Recurrent strep throat in children is also a problem worldwide. Even after antibiotic treatment, some children who experience recurrent strep will need to have their tonsils removed. Like any surgery, tonsillectomy involves risks, and some feel that loss of tonsils increases incidence of upper respiratory tract diseases over time. Thus, LJI scientists continue to grapple with the mystery of why some children are more susceptible than others to contracting the disease.

Our Approach

Work from the lab of LJI vaccinologist Shane Crotty, Ph.D., suggests that recurrent tonsillitis (or strep throat) has a genetic basis. Working with infectious disease expert Jennifer Dan, M.D., Ph.D., he studies the immune cell populations in children with different disease susceptibility.

Their goal was to identify immune activities potentially unique to either susceptibility group, with a focus on specialized sites called germinal centers, which reside in tonsils and other lymph nodes. There, B cells pair up with a type of T cell called a follicular helper T cell (Tfh cell), whose job is to “help” the B cell produce efficient antibodies. Interestingly, children with recurrent tonsillitis had consistently smaller germinal center areas than did children with a normal rate of infection. And, the germinal centers seen in tonsils of strep-susceptible children contained fewer B and Tfh cells.

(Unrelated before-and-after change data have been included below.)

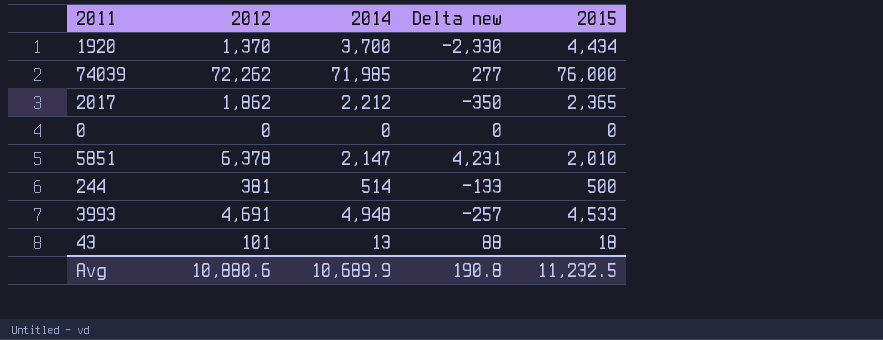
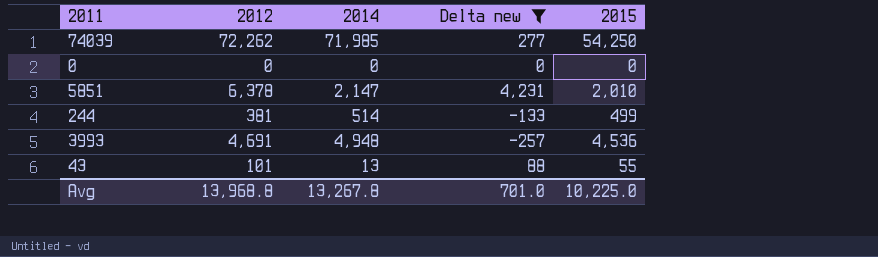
filter: none -> Delta new >= -257
74039 | 2015: 76,000 -> 54,250
244 | 2015: 500 -> 499
3993 | 2015: 4,533 -> 4,536
43 | 2015: 18 -> 55
Avg | 2012: 10,880.6 -> 13,968.8
Avg | 2014: 10,689.9 -> 13,267.8
Avg | Delta new: 190.8 -> 701.0
Avg | 2015: 11,232.5 -> 10,225.0

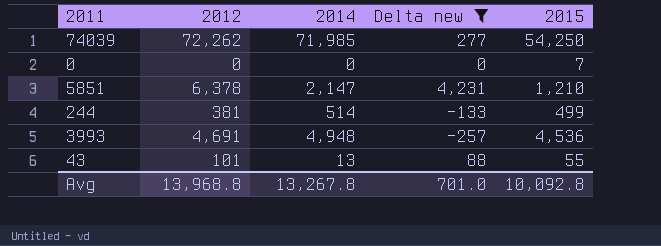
0 | 2015: 0 -> 7
5851 | 2015: 2,010 -> 1,210
Avg | 2015: 10,225.0 -> 10,092.8

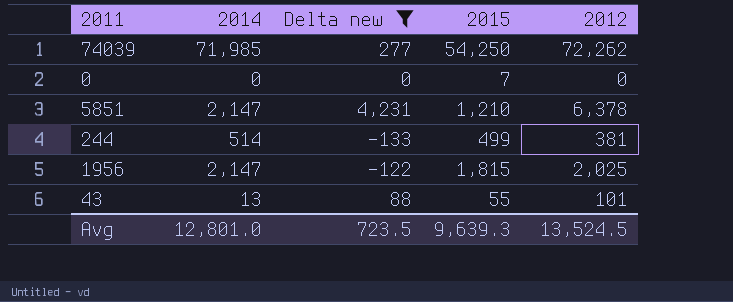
column 2012 | position: 2 -> 5
row 3993: 4,691 | 4,948 | -257 | 4,536 -> none
row 1956: none -> 2,147 | -122 | 1,815 | 2,025
Avg | 2014: 13,267.8 -> 12,801.0
Avg | Delta new: 701.0 -> 723.5
Avg | 2015: 10,092.8 -> 9,639.3
Avg | 2012: 13,968.8 -> 13,524.5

Moreover, evaluation of a large number of children hinted that conditions associated with recurrent strep susceptibility runs in families, suggesting a genetic component. Crotty and Dan have since conducted genetic testing and identified two specific genetic variants in the HLA genomic region—one variant that is associated with increased susceptibility to recurrent tonsillitis and another that protects against the disease.

These LJI-led studies suggest molecular strategies to make a novel vaccine to stimulate a protective immune response and prevent recurring bouts of strep throat.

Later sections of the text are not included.